[Opening Dataset entries section]

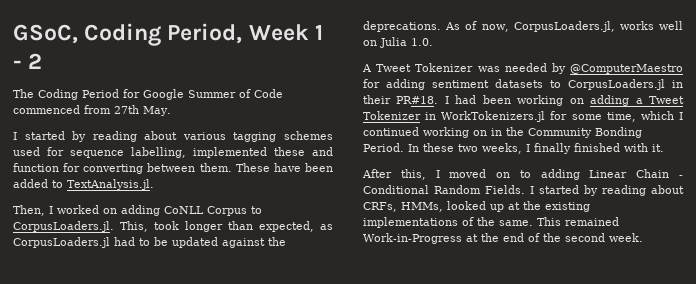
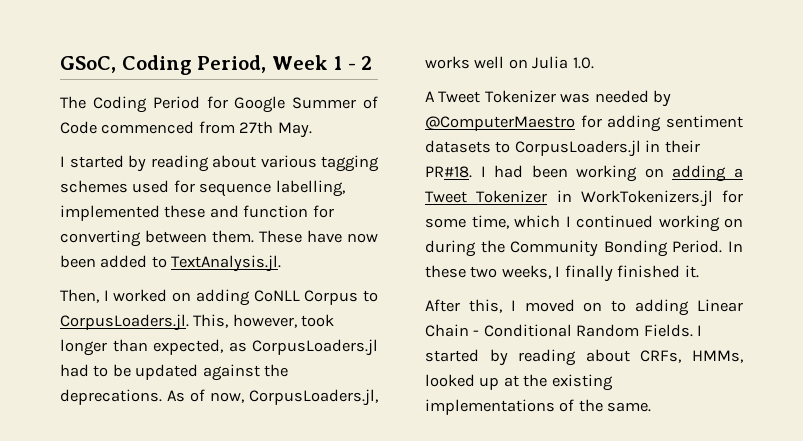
(301, 167) none -> [347,233,378,243] now
(148, 226) none -> [232,314,297,328] however,
[491,128,502,136] in -> [425,240,476,257] during
[624,143,648,152] with -> (681, 271) none
[537,217,619,226] [363,233,643,244] This remained Work-in-Progress at the end of the second week. -> (652, 407) none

[Closing Dataset entries section]

Type out the entries again without a single change, and leave the pictures out.

(301, 167) none -> [347,233,378,243] now
(148, 226) none -> [232,314,297,328] however,
[491,128,502,136] in -> [425,240,476,257] during
[624,143,648,152] with -> (681, 271) none
[537,217,619,226] [363,233,643,244] This remained Work-in-Progress at the end of the second week. -> (652, 407) none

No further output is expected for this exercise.